Whether Sacred Doctrine is Nobler than the Other Sciences?

It seems that sacred doctrine is not nobler than other sciences; for the nobility of a science depends on the certitude it establishes. But other sciences, the principles of which cannot be doubted, seem to be more certain than sacred doctrine; for its principles–namely articles of faith–can be doubted. Therefore, other sciences seem to be nobler.

St. Thomas’s answer: “It may well happen that what is in itself the more certain may seem to us the less certain on account of the weakness of our intellect, ‘which is dazzled by the clearest objects of nature as the owl is dazzled by the light of the sun.’ Hence the fact that some happen to doubt about articles of faith is not due to the uncertain knowledge obtained of the truths, but to the weakness of the human intellect; yet the slenderest knowledge that may be obtained of the highest things is more desirable than the most certain knowledge obtained of lesser things.”
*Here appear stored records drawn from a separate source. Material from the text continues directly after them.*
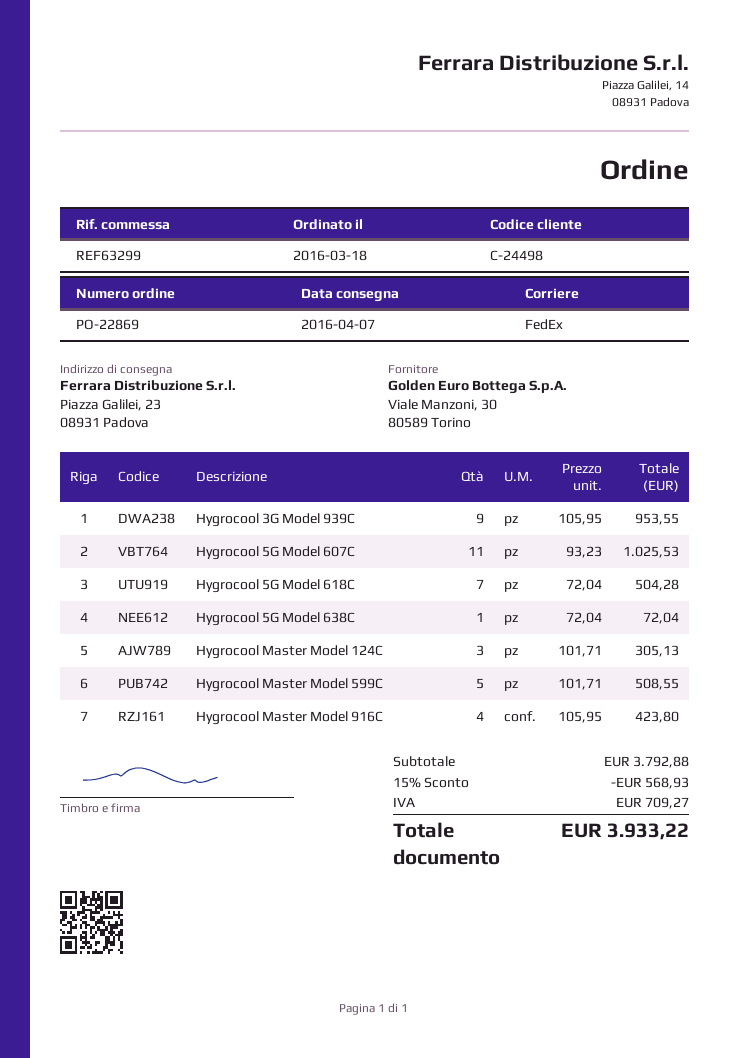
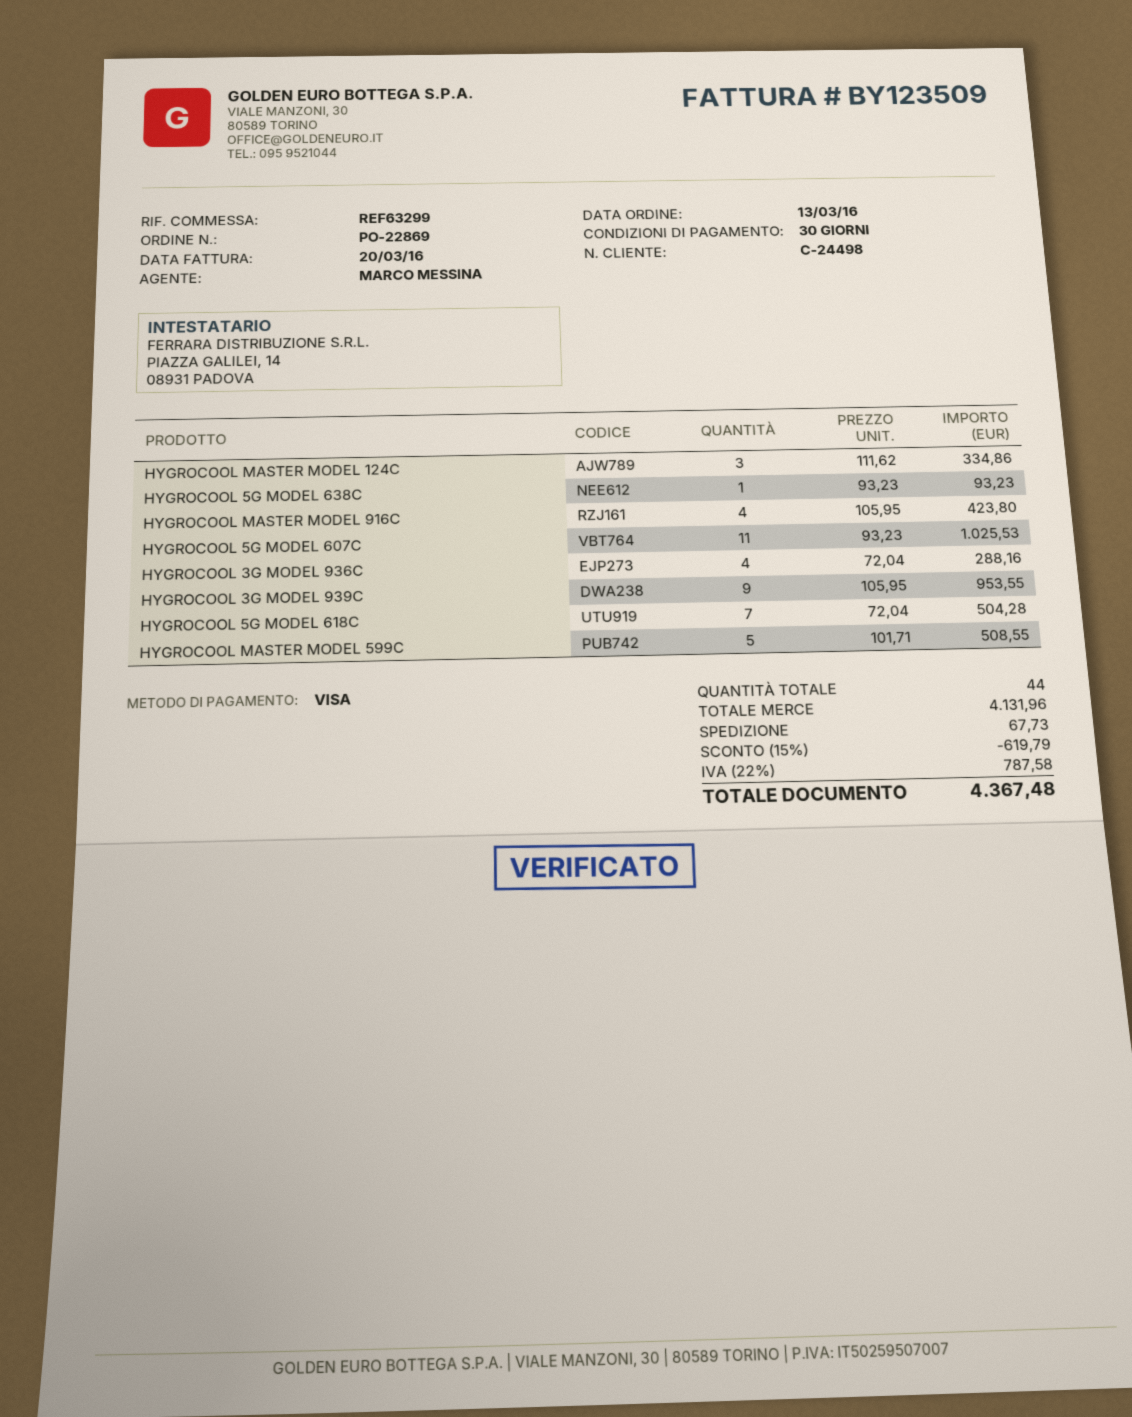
order date: 2016-03-18 -> 2016-03-13
Hygrocool 5G Model 638C: 1 x 72.04 = 72.04 -> 1 x 93.23 = 93.23
Hygrocool Master Model 124C: 3 x 101.71 = 305.13 -> 3 x 111.62 = 334.86
HYGROCOOL 3G MODEL 936C: none -> 4 x 72.04 = 288.16
subtotal: 3792.88 -> 4131.96
discount: 15% = 568.93 -> 15% = 619.79
shipping: none -> 67.73
tax: 709.27 -> 787.58
total: 3933.22 -> 4367.48

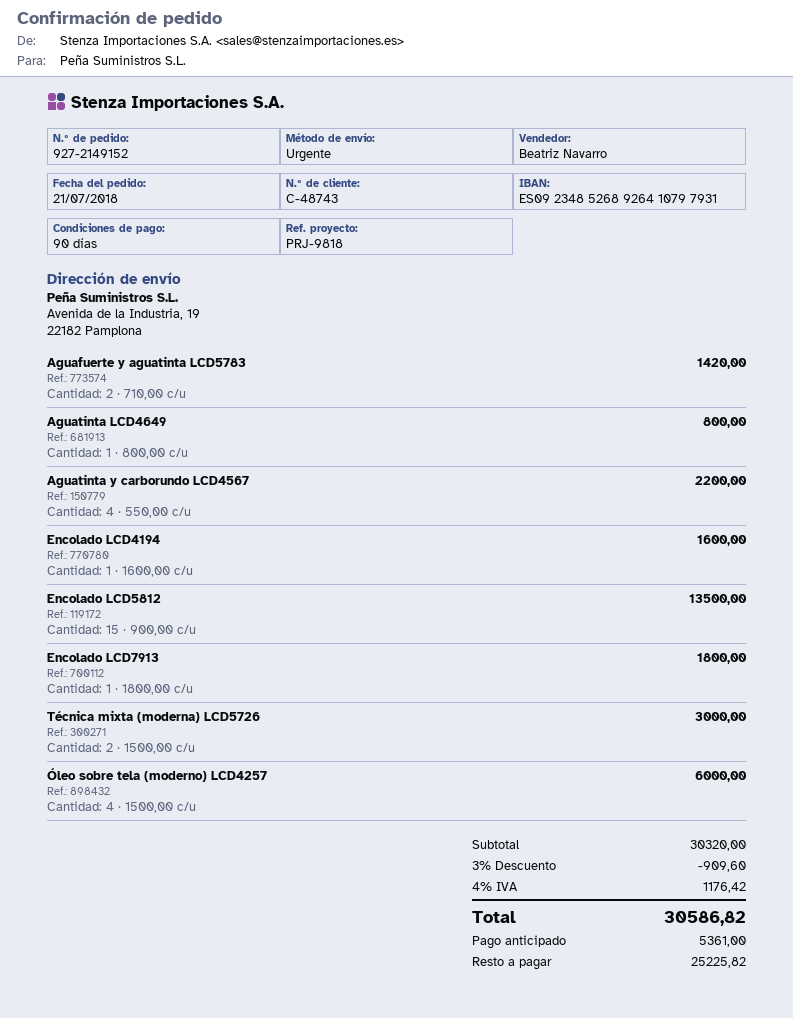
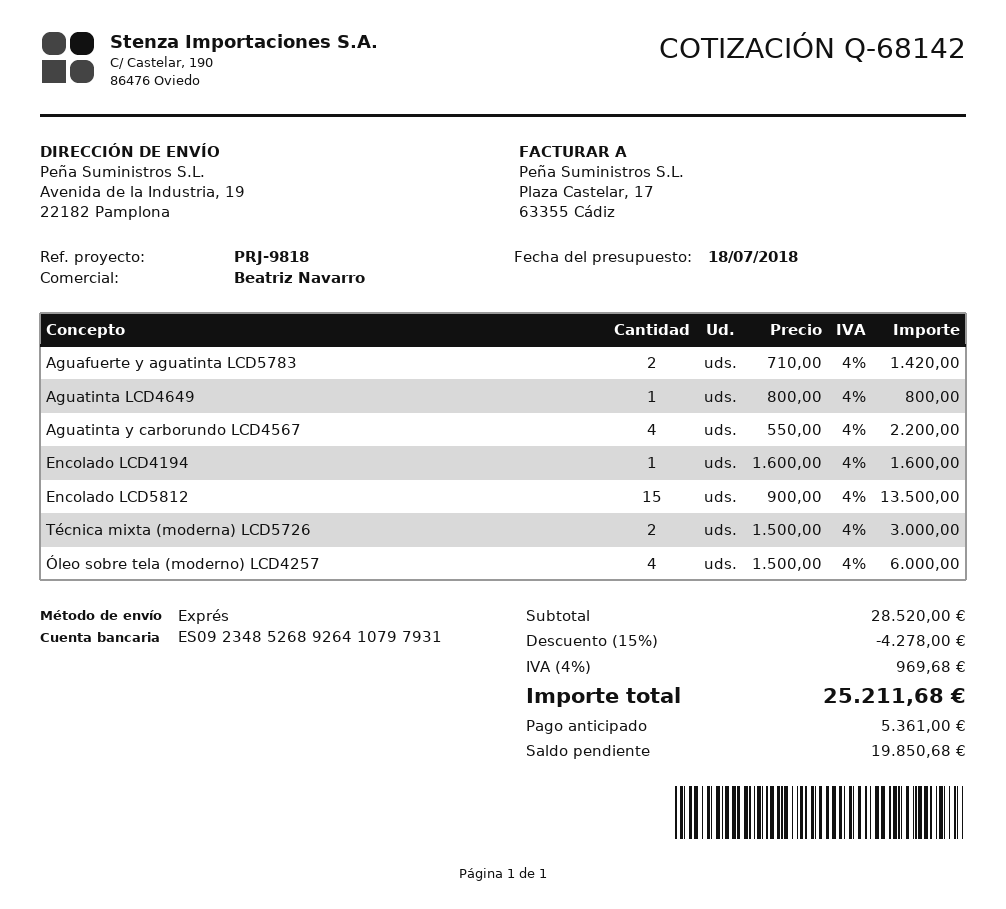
Encolado LCD7913: 1 x 1800.00 = 1800.00 -> none
subtotal: 30320.00 -> 28520.00
discount: 3% = 909.60 -> 15% = 4278.00
tax: 4% = 1176.42 -> 4% = 969.68
total: 30586.82 -> 25211.68
balance: 25225.82 -> 19850.68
In that single stroke, St. Thomas obliterated any need for discussing the conflict between faith and reason ushered in by the Enlightenment of the eighteenth century, which has clouded our modern thinking. His faith established the integrity of his reason. Faith and reason were inextricably welded together in him to produce a persona stronger than steel. His are shoulders I am grateful to stand on: solid, reliable, trustworthy, and quiet. Thomas, sancte magne, ora pro nobis!!